## SUPPLIED DATA:

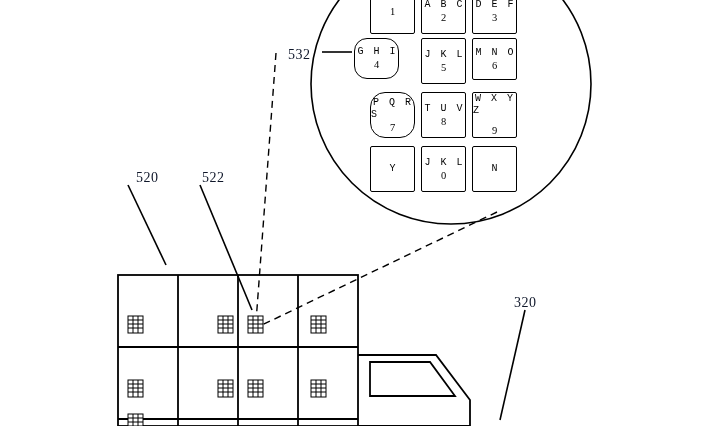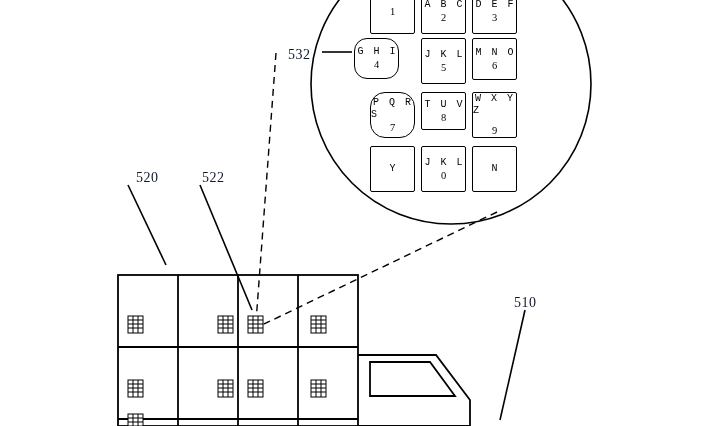--- a/index.html
+++ b/index.html
@@ -209,7 +209,7 @@
       <span class="letters">P Q R S</span>
       <span class="digit">7</span>
     </div>
-    <div class="key" style="left:421px; top:92px; width:45px; height:38px;">
+    <div class="key" style="left:421px; top:92px; width:45px; height:46px;">
       <span class="letters">T U V</span>
       <span class="digit">8</span>
     </div>

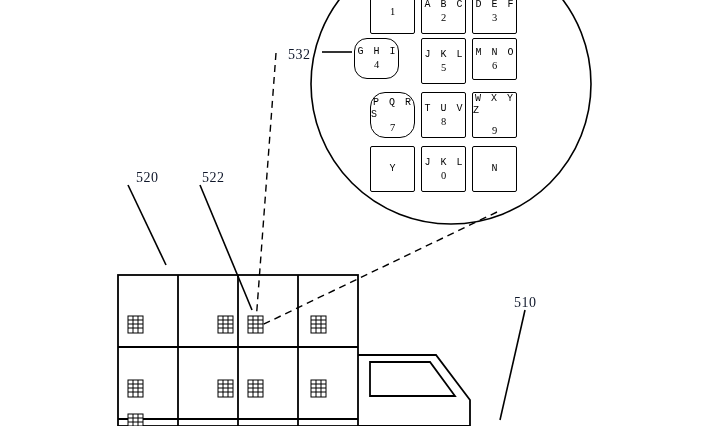--- a/index.html
+++ b/index.html
@@ -235,7 +235,7 @@
   <div class="ref-label" style="left:288px; top:47px;">532</div>
   <div class="ref-label" style="left:112px; top:170px;margin-left:24px;">520</div>
   <div class="ref-label" style="left:202px; top:170px;">522</div>
-  <div class="ref-label" style="left:514px; top:295px;">510</div>
+  <div class="ref-label" style="left:514px; top:295px;">320</div>
 
 </div>
 

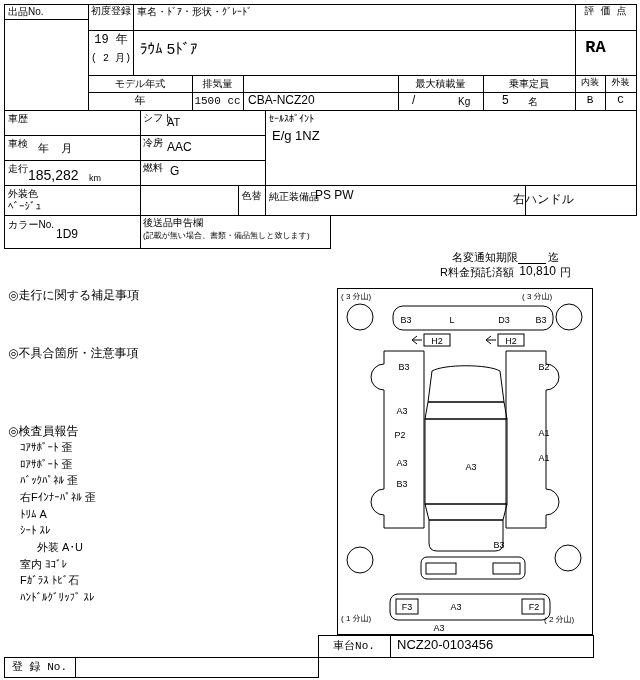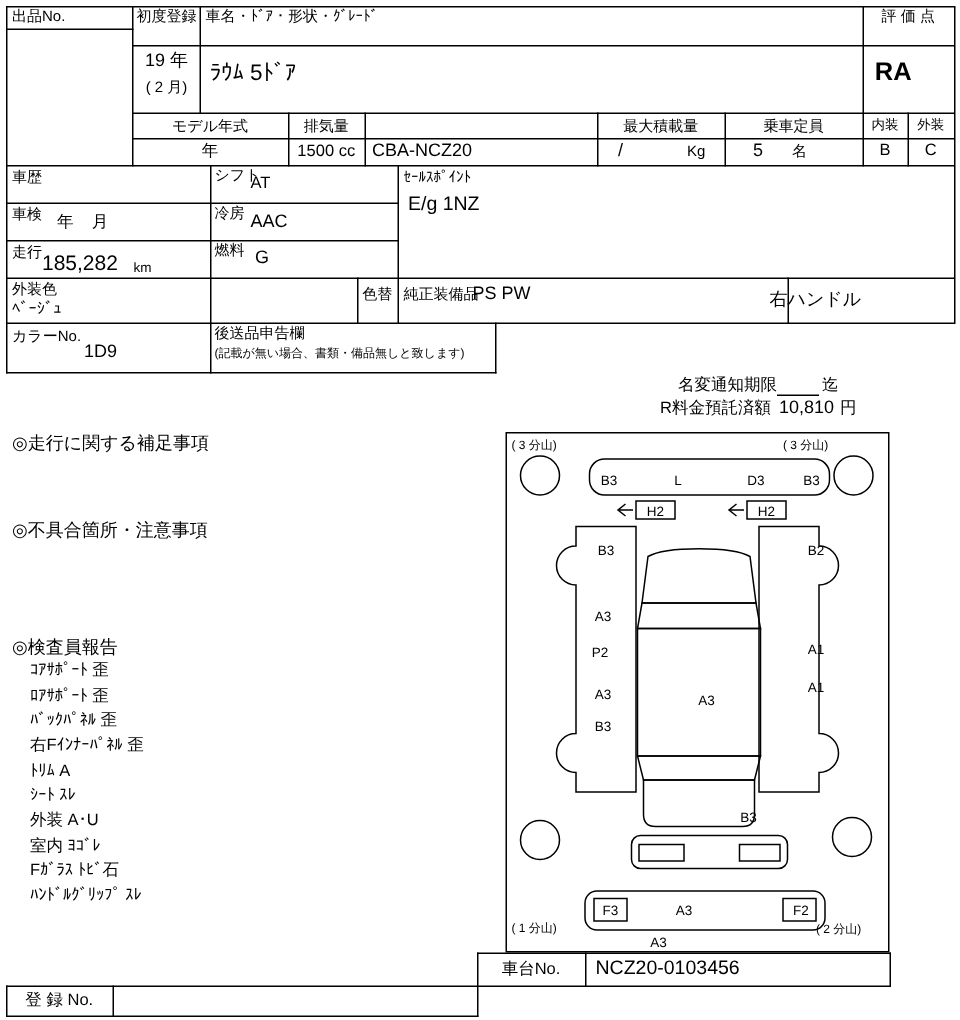--- a/index.html
+++ b/index.html
@@ -10,7 +10,7 @@
   }
   .ln { position:absolute; background:#000; display:block; }
   .t  { position:absolute; white-space:pre; line-height:1.15; color:#000; }
-  .c  { text-align:center; }
+  .c  { text-align:center;font-family:Liberation Mono, monospace; }
   .r  { text-align:right; }
   .b  { font-weight:bold; }
   .diagram { position:absolute; left:337px; top:288px; width:256px; height:347px; border:1px solid #000; }

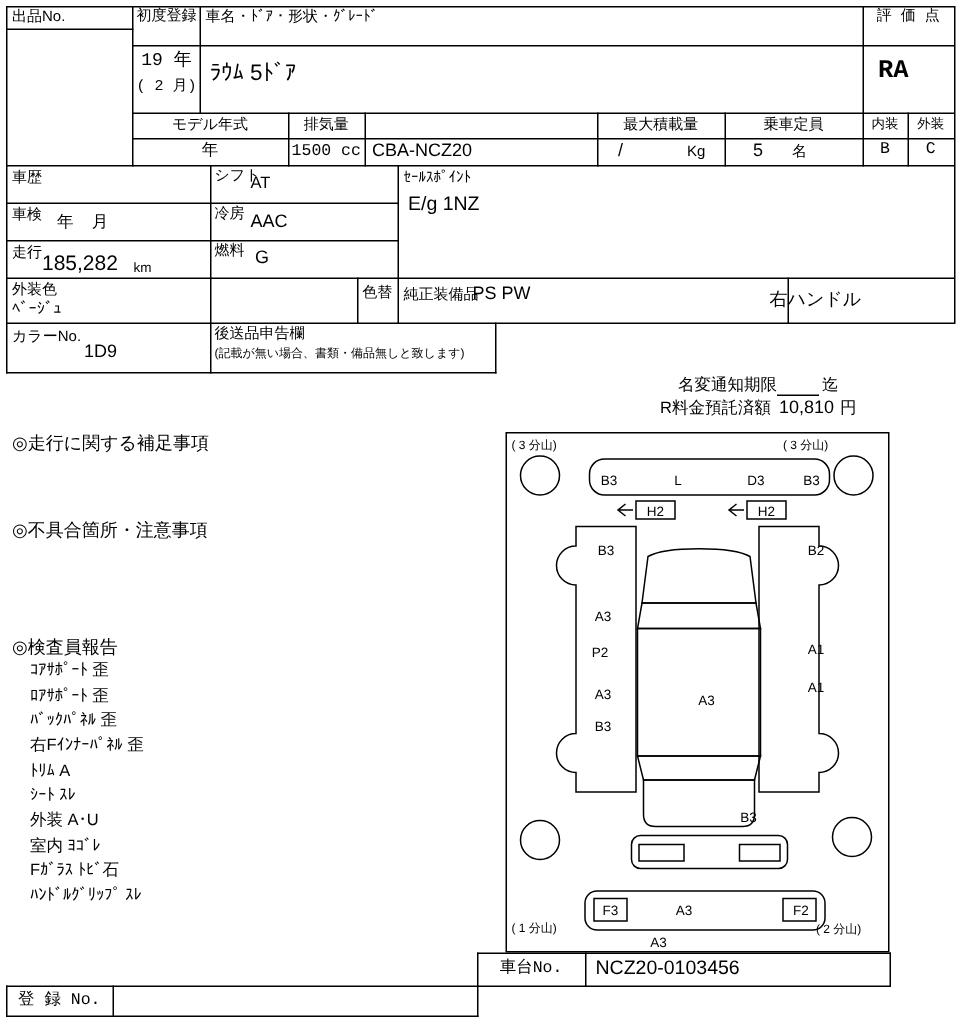--- a/index.html
+++ b/index.html
@@ -124,7 +124,7 @@
   <div class="t" style="left:20px;top:491px;font-size:11px">右Fｲﾝﾅｰﾊﾟﾈﾙ 歪</div>
   <div class="t" style="left:20px;top:508px;font-size:11px">ﾄﾘﾑ A</div>
   <div class="t" style="left:20px;top:524px;font-size:11px">ｼｰﾄ ｽﾚ</div>
-  <div class="t" style="left:20px;top:541px;font-size:11px">外装 A･U</div>
+  <div class="t" style="left:37px;top:541px;font-size:11px">外装 A･U</div>
   <div class="t" style="left:20px;top:558px;font-size:11px">室内 ﾖｺﾞﾚ</div>
   <div class="t" style="left:20px;top:574px;font-size:11px">Fｶﾞﾗｽ ﾄﾋﾞ石</div>
   <div class="t" style="left:20px;top:591px;font-size:11px">ﾊﾝﾄﾞﾙｸﾞﾘｯﾌﾟ ｽﾚ</div>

## ABOUT THIS TASK:
Give back every line of the listing where the word "width" shows up.

## FINISHED EXERCISE:
-    <div class="key" style="left:421px; top:92px; width:45px; height:38px;">
+    <div class="key" style="left:421px; top:92px; width:45px; height:46px;">
   .diagram { position:absolute; left:337px; top:288px; width:256px; height:347px; border:1px solid #000; }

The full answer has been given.